Modestus (Apostle of Carantania) - Life

Life

Modestus may had come to the Bavarian lands under Duke Odilo in the wake of Saint Vergilius, who about 749 was consecrated as Bishop of Salzburg. Upon the request of Prince Cheitmar or Hotimir of Carantania to Christianize his people, Bishop Vergilius dispatched Modestus around the year 755, together with four priests and a deacon "and other inferior clerks" as a missionary with the rank of a chorepískopos (Ancient Greek: Χωρεπίσκοπος), i.e. a chorbishop responsible for the people in the countryside without a diocese. Cheitmar's predecessor Borut had accepted Bavarian overlordship about 740 and Modestus' missionary work in Carantania was meant to stabilize the country against the invading Avars. It was described in the "Conversio Bagoariorum et Carantanorum" written around 870 as a memorandum of the Salzburg archbishop Adalwin in a court hearing before the East Frankish king Louis the German against Bishop Methodius, the apostle of the Slavs in the Frankish Principality of Lower Pannonia and in Great Moravia. In the document, the Archdiocese of Salzburg emphasized the achievements of Modestus as an argument of their merits in converting the Slavs.

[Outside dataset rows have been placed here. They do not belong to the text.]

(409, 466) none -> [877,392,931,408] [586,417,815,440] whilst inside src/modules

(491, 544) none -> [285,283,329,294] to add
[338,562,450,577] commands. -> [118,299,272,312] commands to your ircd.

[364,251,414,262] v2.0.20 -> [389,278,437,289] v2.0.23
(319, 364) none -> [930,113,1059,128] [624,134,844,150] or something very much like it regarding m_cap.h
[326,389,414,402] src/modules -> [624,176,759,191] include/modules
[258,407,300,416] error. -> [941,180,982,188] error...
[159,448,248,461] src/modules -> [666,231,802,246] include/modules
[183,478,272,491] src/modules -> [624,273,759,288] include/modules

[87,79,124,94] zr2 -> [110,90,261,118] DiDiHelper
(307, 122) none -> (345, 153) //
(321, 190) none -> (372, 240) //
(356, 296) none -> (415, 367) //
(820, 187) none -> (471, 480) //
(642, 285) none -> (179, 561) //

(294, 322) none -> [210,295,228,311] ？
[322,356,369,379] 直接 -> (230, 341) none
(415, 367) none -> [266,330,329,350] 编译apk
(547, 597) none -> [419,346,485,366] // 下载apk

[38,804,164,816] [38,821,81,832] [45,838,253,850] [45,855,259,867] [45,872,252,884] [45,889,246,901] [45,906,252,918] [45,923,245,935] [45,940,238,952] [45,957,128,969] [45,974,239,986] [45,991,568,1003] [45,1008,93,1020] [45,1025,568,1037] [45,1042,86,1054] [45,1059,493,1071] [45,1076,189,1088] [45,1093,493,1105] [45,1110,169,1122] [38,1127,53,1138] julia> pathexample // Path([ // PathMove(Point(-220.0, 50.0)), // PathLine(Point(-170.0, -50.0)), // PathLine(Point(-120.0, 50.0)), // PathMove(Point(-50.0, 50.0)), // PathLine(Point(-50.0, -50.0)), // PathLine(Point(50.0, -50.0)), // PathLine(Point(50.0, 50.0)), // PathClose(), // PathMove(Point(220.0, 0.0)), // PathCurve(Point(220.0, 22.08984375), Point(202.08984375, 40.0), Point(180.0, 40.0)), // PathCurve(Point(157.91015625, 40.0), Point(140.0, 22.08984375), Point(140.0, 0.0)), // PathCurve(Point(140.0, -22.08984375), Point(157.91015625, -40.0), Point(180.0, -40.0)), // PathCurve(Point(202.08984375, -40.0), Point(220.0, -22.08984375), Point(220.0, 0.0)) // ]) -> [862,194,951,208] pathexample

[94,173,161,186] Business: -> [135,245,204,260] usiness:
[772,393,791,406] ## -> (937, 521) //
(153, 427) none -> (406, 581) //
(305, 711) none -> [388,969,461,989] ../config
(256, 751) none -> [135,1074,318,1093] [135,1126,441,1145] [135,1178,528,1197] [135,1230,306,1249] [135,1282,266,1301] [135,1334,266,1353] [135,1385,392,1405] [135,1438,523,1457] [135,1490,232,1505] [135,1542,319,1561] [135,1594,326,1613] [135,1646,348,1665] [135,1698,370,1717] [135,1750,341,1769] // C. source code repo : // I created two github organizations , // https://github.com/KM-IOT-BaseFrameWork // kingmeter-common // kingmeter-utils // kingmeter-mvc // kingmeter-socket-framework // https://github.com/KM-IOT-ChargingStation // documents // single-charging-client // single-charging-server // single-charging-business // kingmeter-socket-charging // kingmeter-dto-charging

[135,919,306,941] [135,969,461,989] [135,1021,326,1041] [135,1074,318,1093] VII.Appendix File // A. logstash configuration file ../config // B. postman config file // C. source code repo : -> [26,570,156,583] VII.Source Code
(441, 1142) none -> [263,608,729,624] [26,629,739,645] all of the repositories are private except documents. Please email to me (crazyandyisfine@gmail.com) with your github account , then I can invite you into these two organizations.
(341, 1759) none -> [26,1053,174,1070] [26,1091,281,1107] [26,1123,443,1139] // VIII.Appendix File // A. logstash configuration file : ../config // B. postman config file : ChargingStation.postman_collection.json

According to the chronicles, he built three Christian churches: "ad Undrimas" (probably at Ingering in the area of present-day Gaal and Spielberg in Upper Styria), at "Liburnia civitate", corresponding to the former Roman episcopal see of Teurnia (today's Sankt Peter im Holz near Spittal an der Drau in Carinthia), and "ecclesiam Sanctae Mariae", a church of the Virgin Mary in an unnamed place, most probably located near the centre of the Slav principality at Karnburg (Slovene: Krnski grad), which would make it Maria Saal (Gospa sveta) on the Carinthian Zollfeld plain. His church was thus in the immediate vicinity of the area that has served as a political and cultural centre of the region through the ages, close to:

  • the Magdalensberg mountain where a large settlement dating from the Celtic Noricum kingdom is being excavated;
  • the remains of Roman Virunum, capital city of the later Roman province of Noricum, at the foot of Magdalensberg;
  • the Karnburg complex which served as the political centre of the Slav principality of Carantania, with the Prince's Stone (Slovene: Knežji kamen) nearby;
  • the Kaiserpfalz of Karnburg, the 9th century Carolingian seat palatine of the Duke, King and Emperor Arnulf of Carinthia;
  • the Duke's Chair, symbol of the legal authority in the Duchy of Carinthia of the Holy Roman Empire;
  • the medieval ducal capital of Sankt Veit;
  • the modern capital of the State of Carinthia, Klagenfurt.

Modestus spent the remainder of his obviously very active life in the area. The most likely year of his death was 763, although other dates also appear in sources. No traces of his church of St.Mary have been discovered. His alleged tomb is shown in the present Gothic church of Maria Saal, which was built six centuries later, replacing an earlier Romanesque church probably from the 12th century. Due to his success in converting the pagan Carantanian Slavs to Christianity, Modestus was honoured by the popular denomination "Apostle of Carinthia".